→ TASK: Which lines of the data contain the string "enemy"? Show each of them.

Change detection outputs
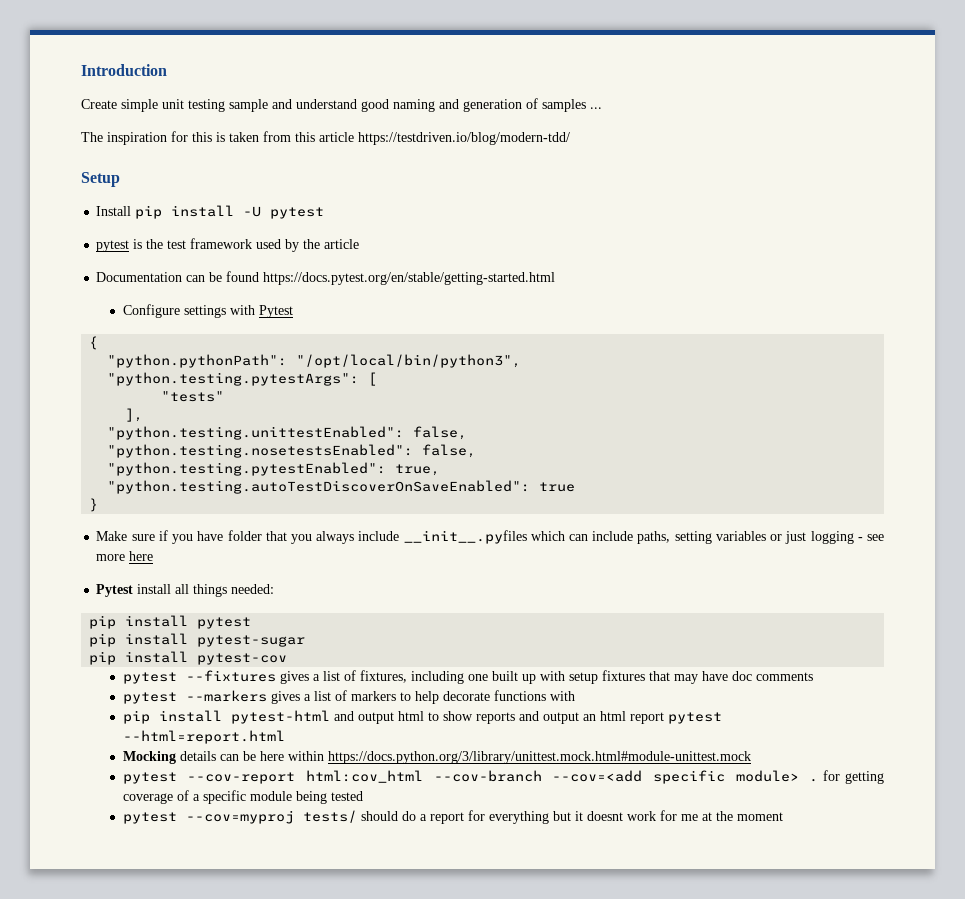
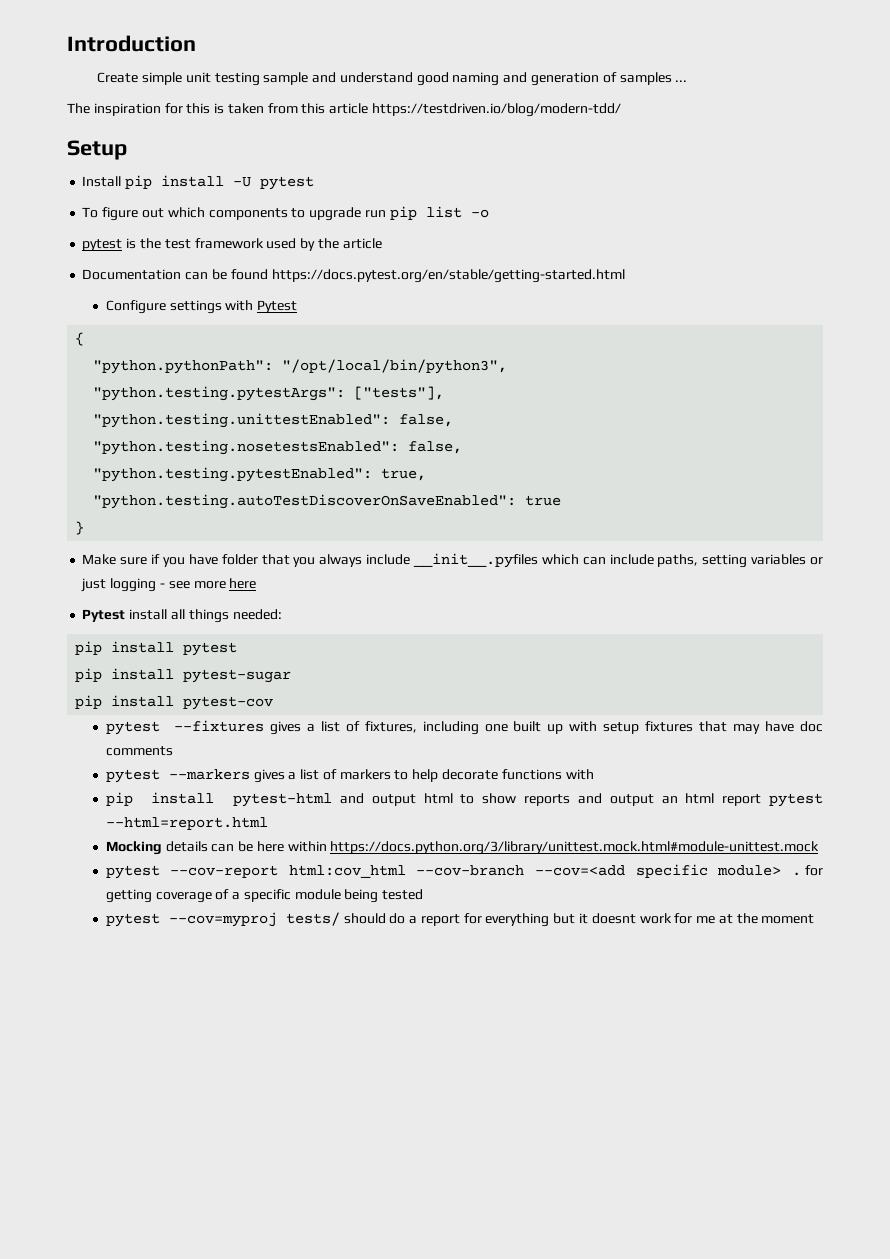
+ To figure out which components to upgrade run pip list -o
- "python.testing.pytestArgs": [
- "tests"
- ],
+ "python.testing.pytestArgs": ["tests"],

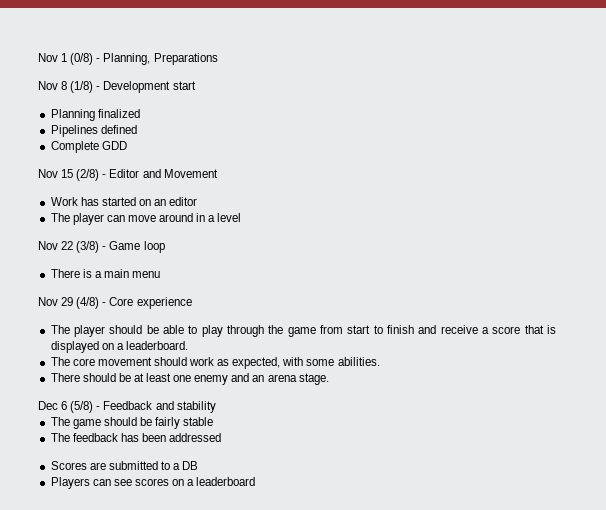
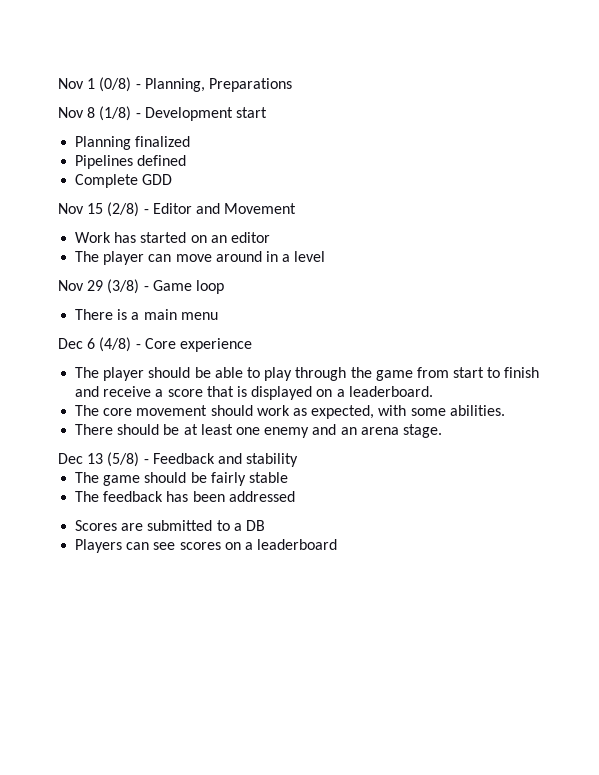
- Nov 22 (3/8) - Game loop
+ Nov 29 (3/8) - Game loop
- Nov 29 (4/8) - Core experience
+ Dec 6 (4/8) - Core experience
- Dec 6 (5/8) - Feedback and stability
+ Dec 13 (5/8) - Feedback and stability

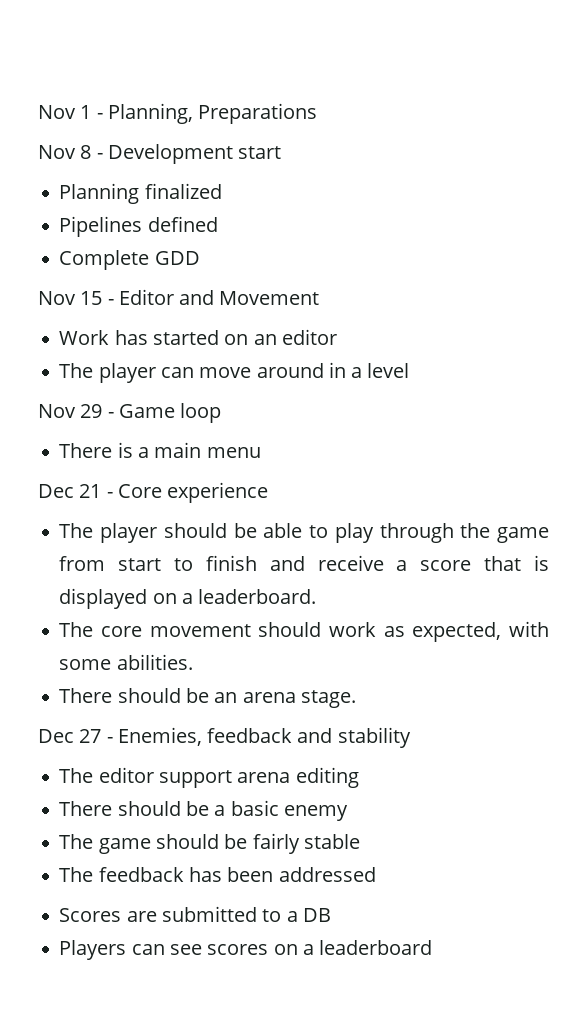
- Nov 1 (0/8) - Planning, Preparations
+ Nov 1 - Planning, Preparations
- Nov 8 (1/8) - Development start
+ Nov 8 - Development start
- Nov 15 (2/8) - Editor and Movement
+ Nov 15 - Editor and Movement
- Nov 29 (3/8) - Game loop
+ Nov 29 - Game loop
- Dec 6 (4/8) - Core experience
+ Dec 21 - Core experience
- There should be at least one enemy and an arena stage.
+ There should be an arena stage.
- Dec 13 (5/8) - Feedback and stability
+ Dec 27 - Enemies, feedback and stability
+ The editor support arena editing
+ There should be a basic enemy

→ WRITTEN RESPONSE:
- There should be at least one enemy and an arena stage.
+ There should be a basic enemy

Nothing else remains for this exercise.